The Great Gatsby (2013), directed by Baz Luhrmann
I did read The Great Gatsby.
It was the summer (or winter?) of 2003 (2004? 2002?). Those were heady days. Okay, so I don’t really know when it was but it was probably 10 years ago now, and I remember very little of it other than I thought it was fantastic and something about a green light. (Listen, I read a lot for my degree, there isn’t room for everything up there. That and, you know, drinking.)
Baz Luhrmann’s new adaptation of the famed novel gave me enough of a sense of what I loved about the book to make me want to go back and read it again. It reminded me what I dug about the beautiful tragedy of Jay Gatsby’s downfall. But I doubt I’ll have any desire to ever see the movie again.
It’s not that Luhrmann’s film is terrible, it’s just not very good. It has moments of greatness, particularly in the visuals and performances. I admired its gall, its ambition, the sheer scope of the whole thing. But in its bombastic excess it losses the humanity of the story. For all its splendor it leaves you wondering what all the fuss was about.
I realize some of my problems with Luhrmann are personal. Not as in he slept with my sister and never called her personal or anything like that, I just mean I don’t really get his whole…thing.

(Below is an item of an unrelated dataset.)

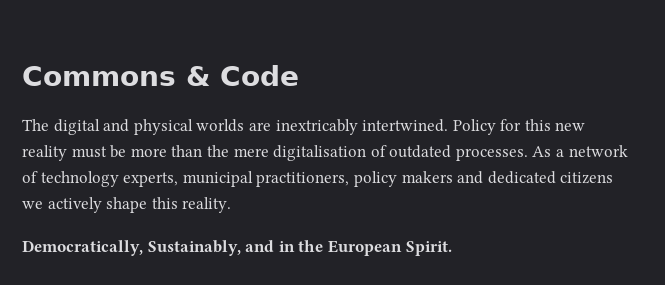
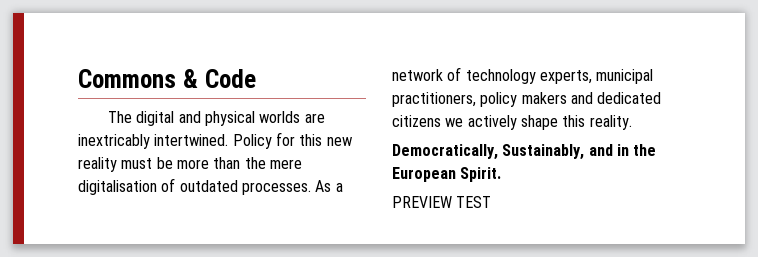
+ PREVIEW TEST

If Baz invited me to a party, I don’t think I would have a very good time. I wouldn’t like the music, the décor would seem gaudy to me and his friends would all strike me as silly and intolerable. They would probably all try to convince me to “loosen up” and I might for a time, enjoying his quality booze and quietly observing the madness, but I would leave early and likely not attend another.

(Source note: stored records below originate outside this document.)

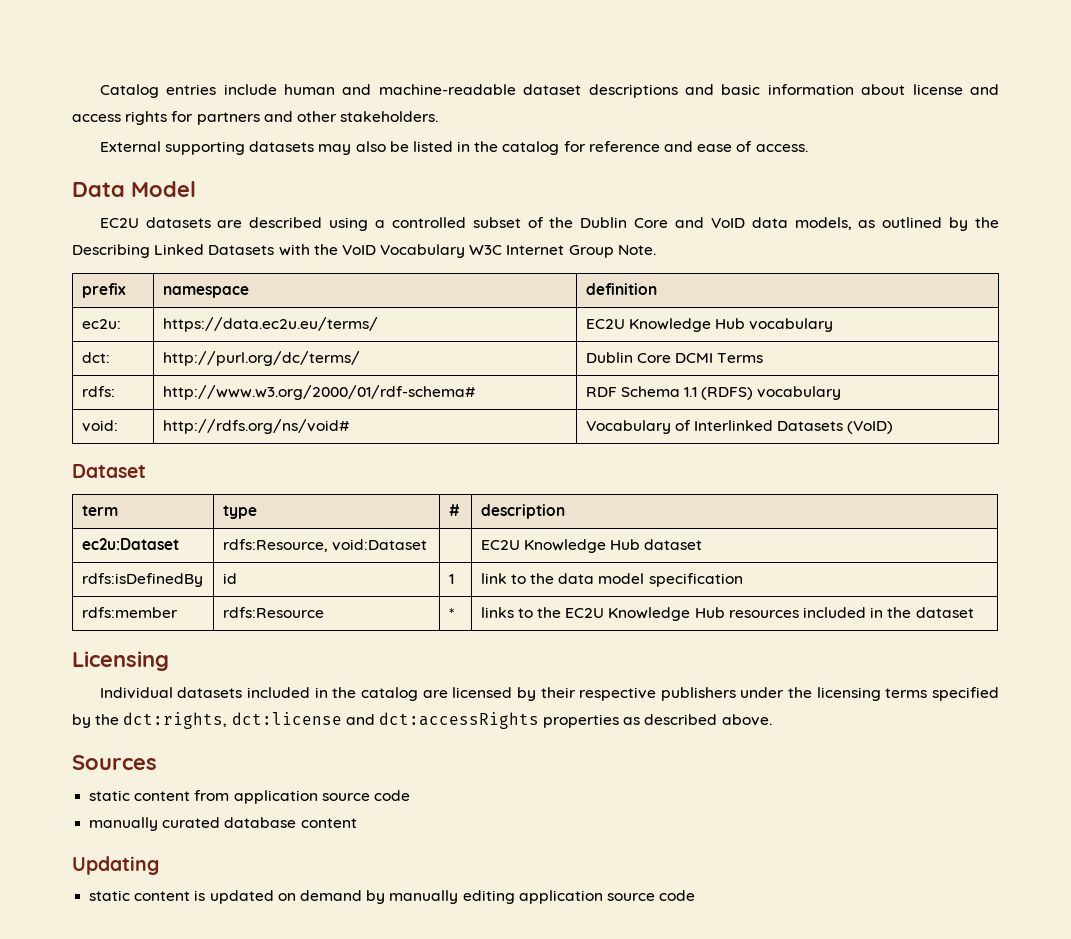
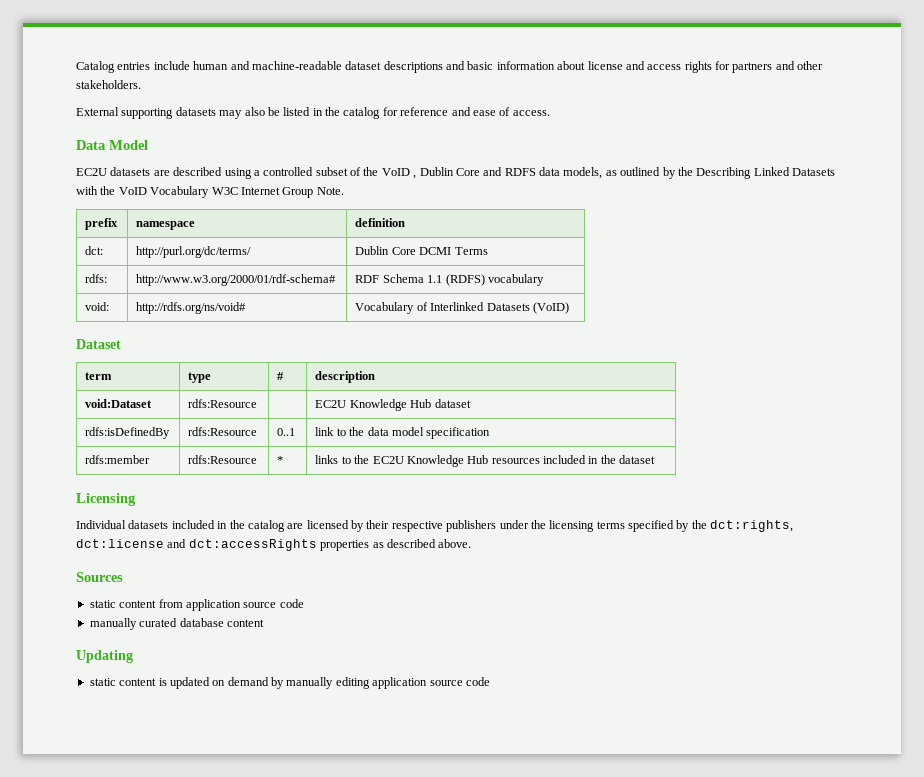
- EC2U datasets are described using a controlled subset of the Dublin Core and VoID data models, as outlined by the Describing Linked Datasets with the VoID Vocabulary W3C Internet Group Note.
+ EC2U datasets are described using a controlled subset of the VoID , Dublin Core and RDFS data models, as outlined by the Describing Linked Datasets with the VoID Vocabulary W3C Internet Group Note.
- ec2u: | https://data.ec2u.eu/terms/ | EC2U Knowledge Hub vocabulary
- ec2u:Dataset | rdfs:Resource, void:Dataset | | EC2U Knowledge Hub dataset
+ void:Dataset | rdfs:Resource | | EC2U Knowledge Hub dataset
- rdfs:isDefinedBy | id | 1 | link to the data model specification
+ rdfs:isDefinedBy | rdfs:Resource | 0..1 | link to the data model specification

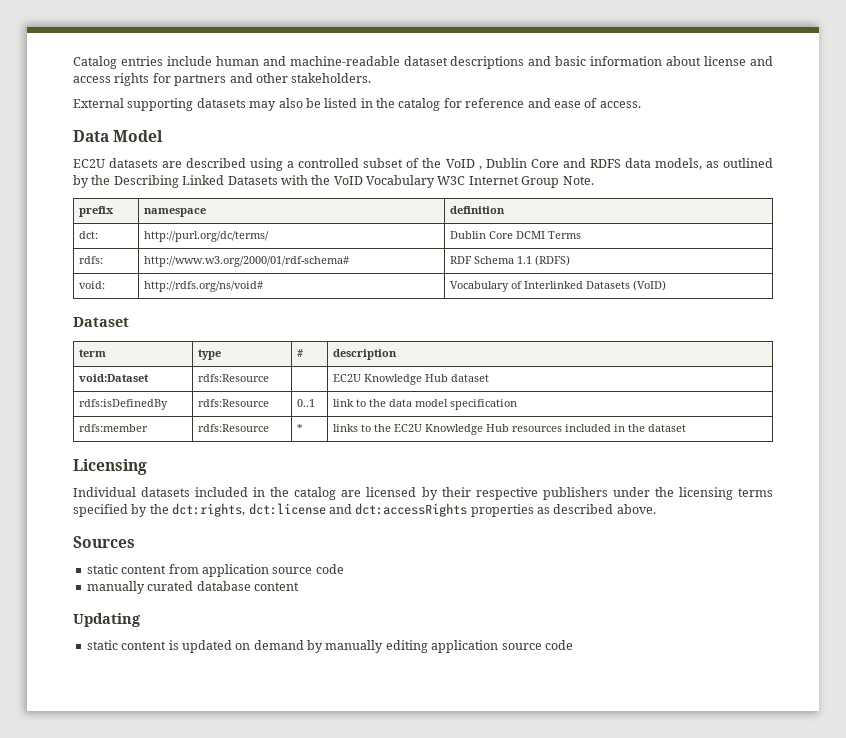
- rdfs: | http://www.w3.org/2000/01/rdf-schema# | RDF Schema 1.1 (RDFS) vocabulary
+ rdfs: | http://www.w3.org/2000/01/rdf-schema# | RDF Schema 1.1 (RDFS)

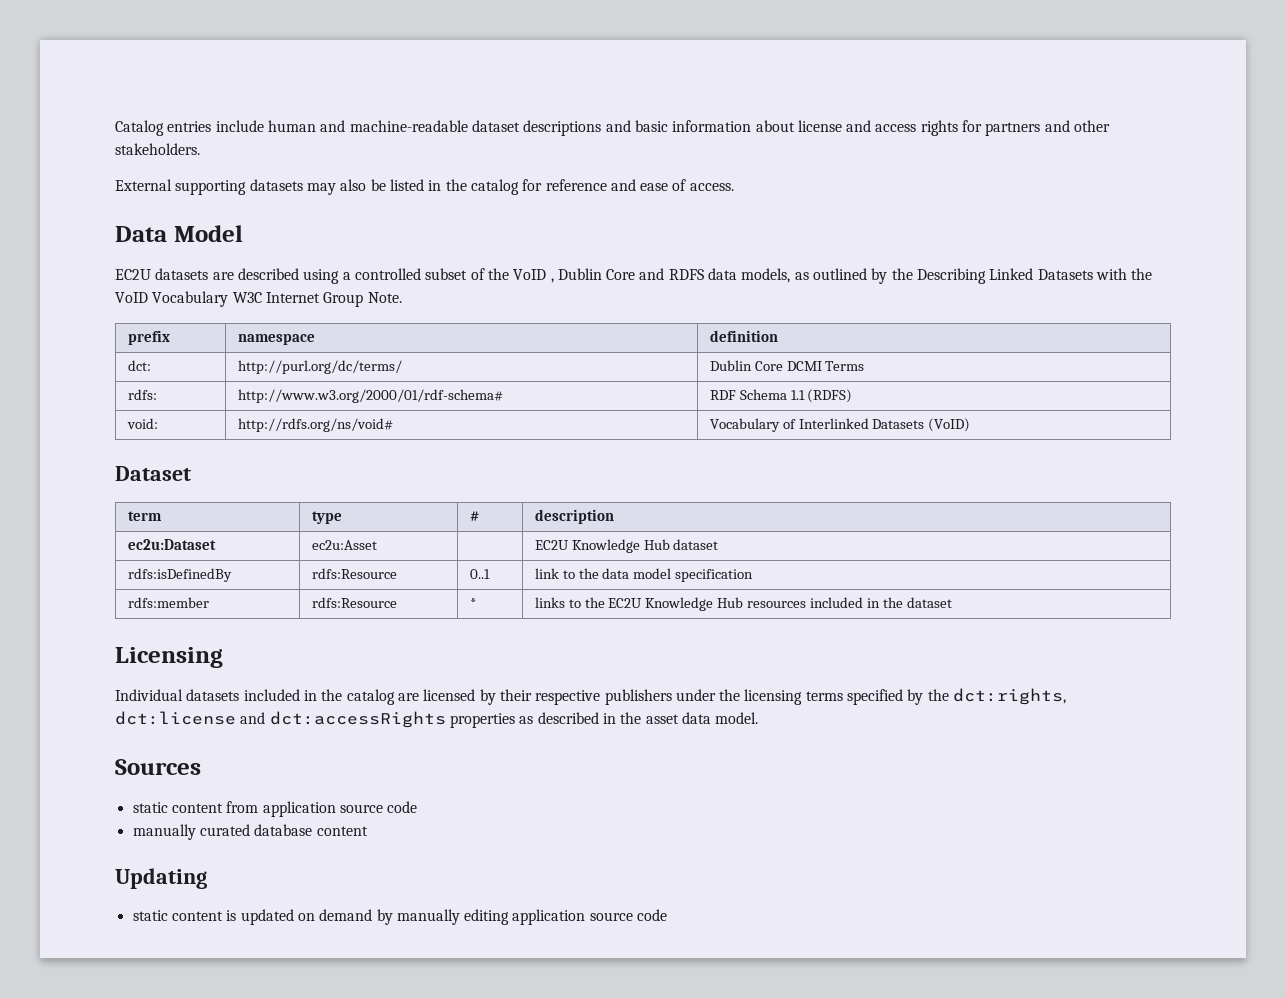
- void:Dataset | rdfs:Resource | | EC2U Knowledge Hub dataset
+ ec2u:Dataset | ec2u:Asset | | EC2U Knowledge Hub dataset
- Individual datasets included in the catalog are licensed by their respective publishers under the licensing terms specified by the dct:rights, dct:license and dct:accessRights properties as described above.
+ Individual datasets included in the catalog are licensed by their respective publishers under the licensing terms specified by the dct:rights, dct:license and dct:accessRights properties as described in the asset data model.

Watching his movies is a similar experience. Normally I love the frenetic energy of a frantic, swirling movie like The Great Gatsby, but there’s something about Luhrmann’s style which prevents me from getting caught up in it. His insistence on using modern music annoyed me (especially when I realized Jay-Z [Yup!] is an executive producer, hence his prevalence on the soundtrack). I wanted to throttle most of his over-the-top theatrical types in the party scene. I felt more in common with Tom Buchanan than Gatsby when it came to the extravagance of it all.
Maybe that says more about me than Luhrmann, I’m willing to accept that. But I still believe the man is all style And his style is akin to some foppish cabaret that might be appeal to some but likely wouldn’t see my business.
And it especially doesn’t work for a piece like Gatsby, where the whole point is how vacuous and empty all this partying like it’s pre-1929 is. Gatsby is a hero, because of his hope. He may be naive and pitiable, but his innocent hope for meaning is the core of the story. It is the meaningless excess of the times he lives in which is his downfall, even as he attempts to harness it for his noble, misguided pursuits. It is the enemy.
But it’s hardly the enemy in this film. While it may not be to my taste, it’s certainly Luhrmann’s, especially as he’s declared this summer to be the summer of Gatsby. I suppose the point is to have the audience understand the draw, but like so many films about excess and degradation, the form of the movie does far more to celebrate it than it ever does to denounce or question.
In the end I don’t believe you can have both when it comes to The Great Gatsby. To have a film celebrating the theatricality and excess of the times, while at the same time trying to get across the tragic downfall of Jay Gatsby, is to have a film divided against itself.
The Great Gatsby is in cinemas now.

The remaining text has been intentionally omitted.